Faisal telah menerbitkan dua novel, sepasang kumpulan puisi, satu kumpulan cerpen dan tergabung dalam lima buku antologi bersama. Dirinya pun cukup sering wara-wiri di sejumlah festival sastra serta ambil bagian dalam program residensi penulis.

Sebutkan salah satu Tokoh Seni rupa di wilayah Sulawesi Selatan
UbudWritersFestival.com

Karya keduanya, Cuaca Buruk Sebuah Buku Puisi, tengah menjadi buah bibir pasca dinyatakan lolos dalam 10 besar kategori buku puisi ajang Kusala Sastra Khatulistiwa. Inspirasi puisi-puisi di dalamnya berasal dari peristiwa Perang Makassar (1666-1667) yang dianggap berpengaruh besar terhadap kehidupan masyarakat Sulsel hingga sekarang.

Baru-baru ini, pemuda kelahiran Takalar 7 Juli 1993 tersebut menjadi pengisi dua festival sastra bergengsi secara beruntun yakni Makassar International Writers Festival dan Ubud Writers & Readers Festival.

Sebutkan salah satu Tokoh Seni rupa di wilayah Sulawesi Selatan
wawankurn.com

Dengan nama pena Wawan Kurn, lulusan Fakultas Psikologi Universitas Negeri Makassar ini menulis puisi, cerita pendek, esai dan menerjemahkan sejumlah tulisan. Kendati baru menerbitkan sepasang buku kumpulan puisi, dirinya berhasil lolos sebagai penulis undangan di helatan MIWF 2015. 

Beberapa karyanya pernah menghiasi kolom sejumlah surat kabar lokal dan nasional. Yang lebih istimewa, Kementrian Pendidikan dan Kebudayaan pada tahun 2012 lalu menyematkan penghargaan penulis artikel pendidikan terbaik.
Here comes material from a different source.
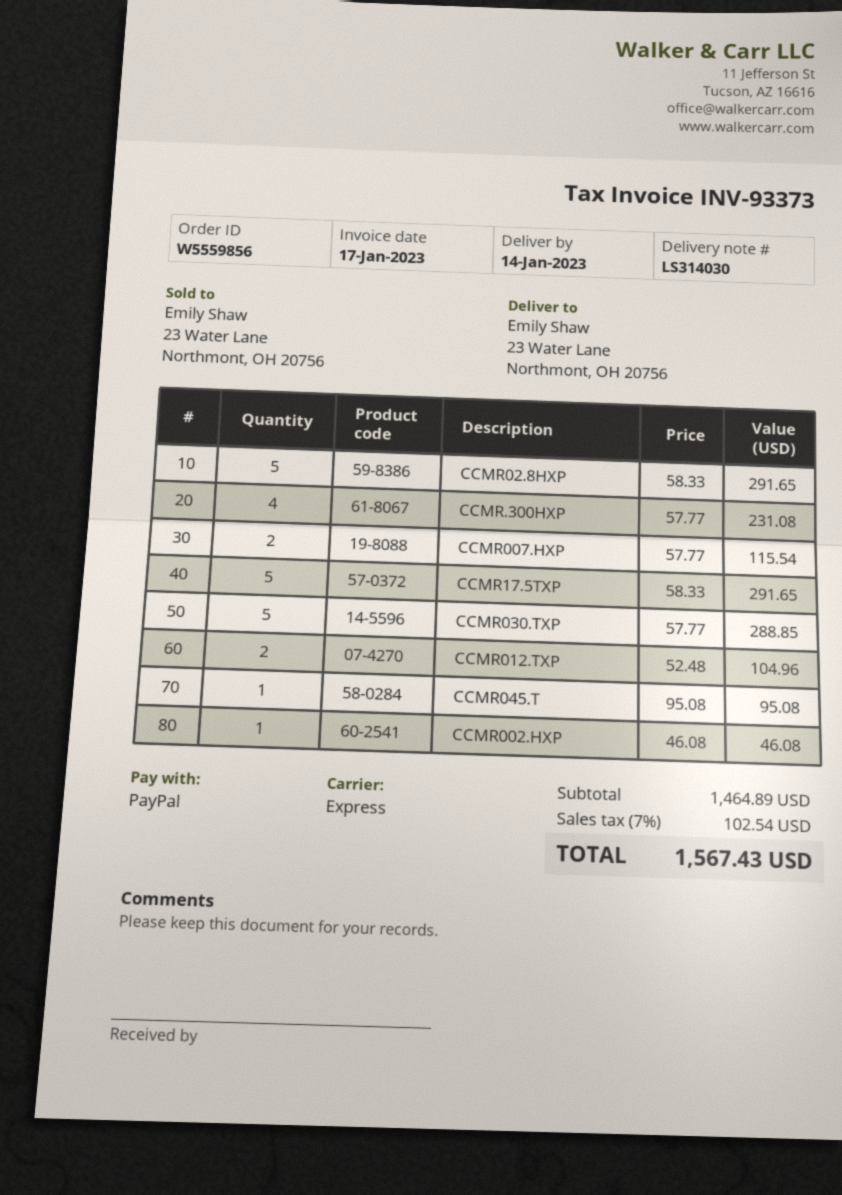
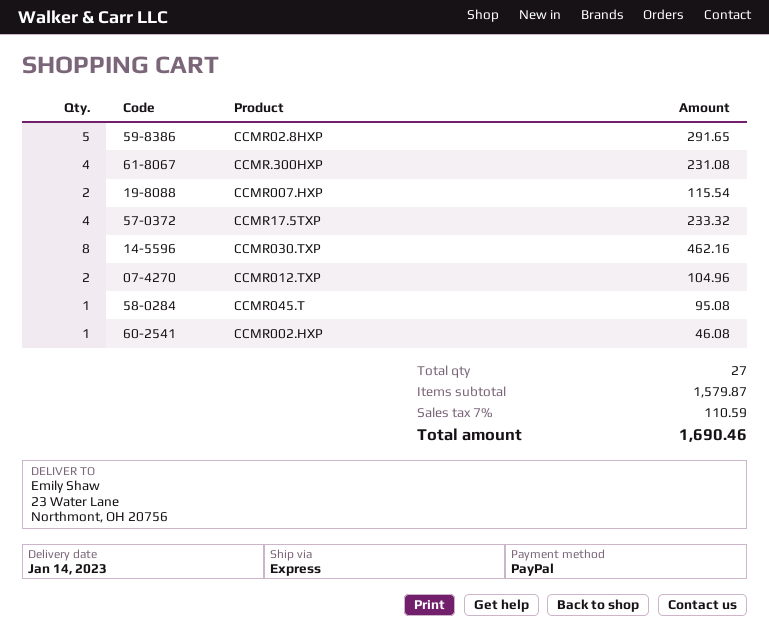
CCMR17.5TXP: 5 for 291.65 -> 4 for 233.32
CCMR030.TXP: 5 for 288.85 -> 8 for 462.16
subtotal: 1464.89 -> 1579.87
tax: 7% = 102.54 -> 7% = 110.59
total: 1567.43 -> 1690.46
Kini, Wawan lebih banyak bergiat di sejumlah komunitas tulis-menulis.

Sebutkan salah satu Tokoh Seni rupa di wilayah Sulawesi Selatan
Twitter.com/dippahatang

Terhitung nama baru dalam kancah sastra Kota Daeng, Alfian langsung meroket berkat karya perdananya yakni buku puisi tunggal bertajuk Dapur Ajaib (2017). Sosok yang baru saja menamatkan pendidikan di Fakultas Ilmu Budaya Universitas Hasanuddin ini turut mengisi MIWF bulan Mei kemarin.

Salah satu ciri khas, inspirasi kerap berasal dari keseharian masyarakat Sulsel. Mulai dari tradisi Tabe' (Permisi saat berhadapan dengan orang) hingga Coto Makassar yang menjadi makanan favoritnya.
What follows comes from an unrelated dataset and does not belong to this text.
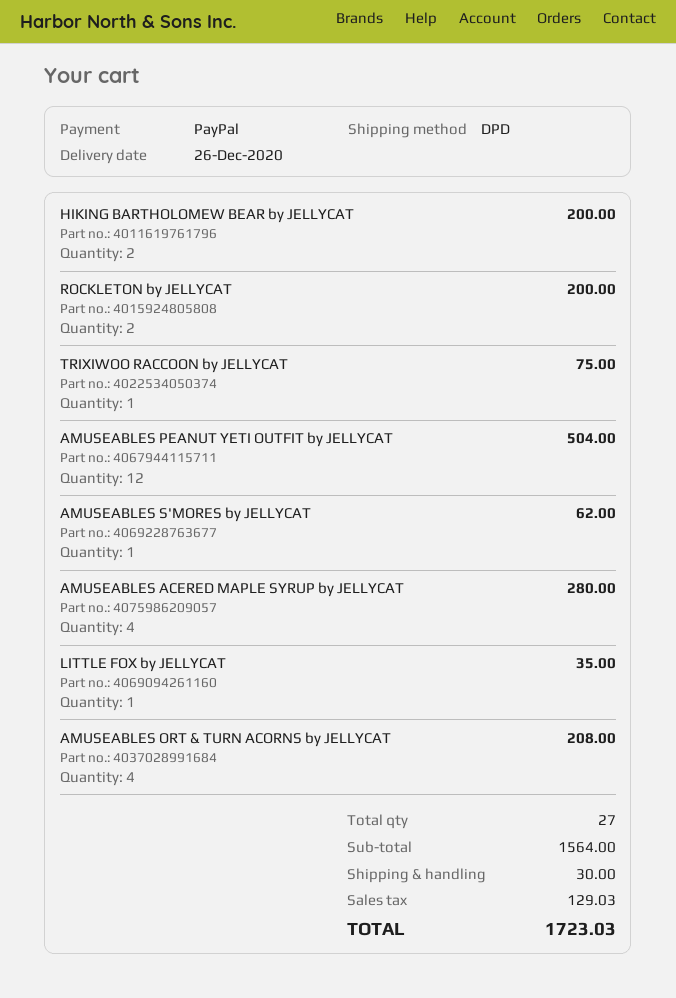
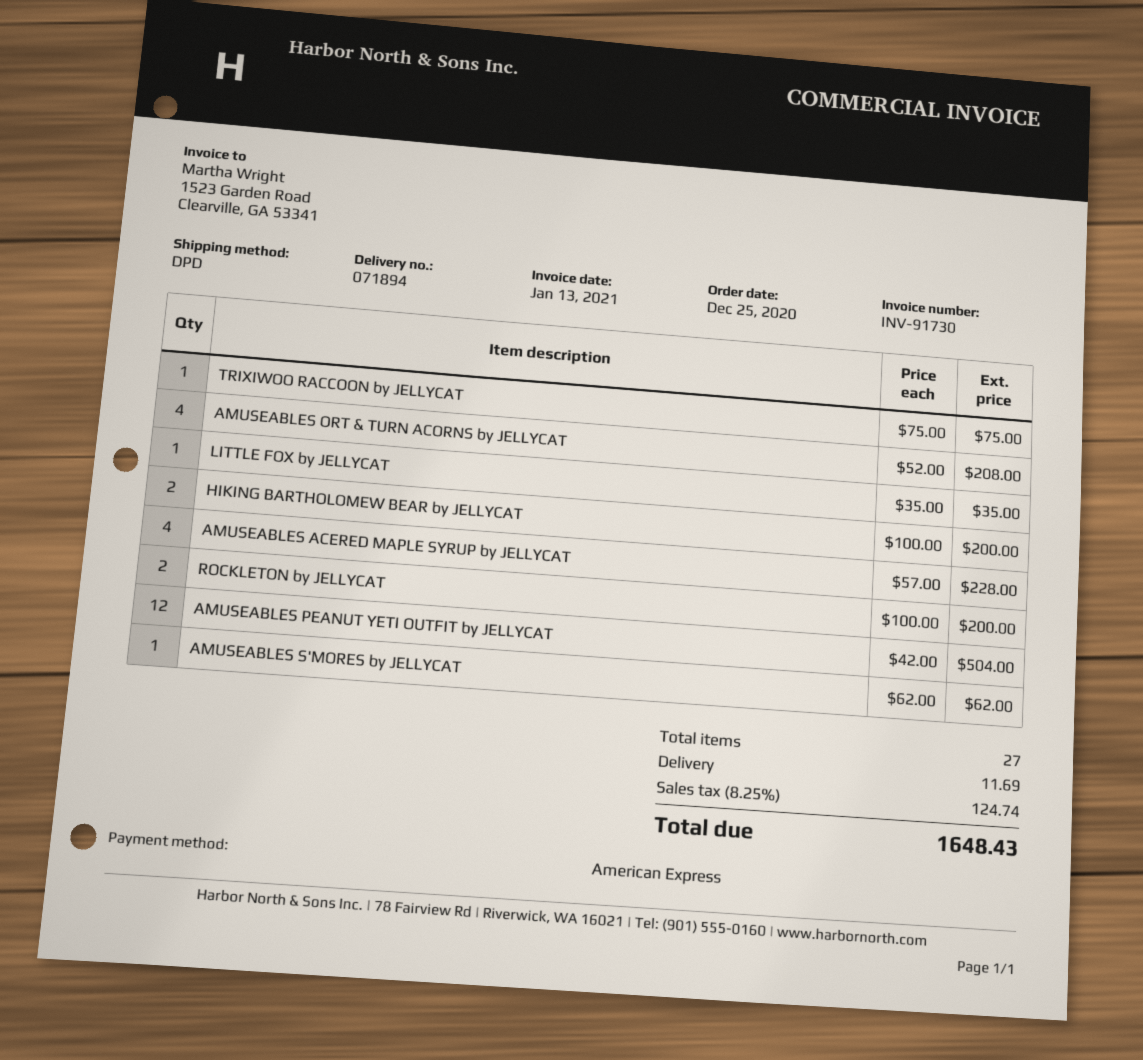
payment method: PayPal -> American Express
AMUSEABLES ACERED MAPLE SYRUP by JELLYCAT: 4 for 280.00 -> 4 for 228.00
shipping: 30.00 -> 11.69
tax: 129.03 -> 124.74
total: 1723.03 -> 1648.43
Sebutkan salah satu Tokoh Seni rupa di wilayah Sulawesi Selatan
idwriters.com

Tak hanya menjadi penulis, pemuda kelahiran Sidrap 7 September 1993 tersebut menekuni bidang perfilman. Baru menelurkan satu buku puisi yakni Merelakan Diri Terbakar (2017), Rachmat sudah pernah terlibat dalam beberapa festival sastra berskala nasional dan internasional.

Dirinya tengah sibuk menyelesaikan studi master Institut Seni Indonesia Surakarta bidang Penciptaan Seni. Lebih jauh, lulusan Universiti Kebangsaan Malaysia ini juga acapkali melibatkan diri dalam sejumlah kegiatan seni kota Makassar.

Nah, bagaimana? Apa ada salah satu dari karya keenam penulis di atas yang resmi masuk dalam daftar belanjamu? Sekali lagi, jangan ragukan kualitas mereka ya. Selamat membaca!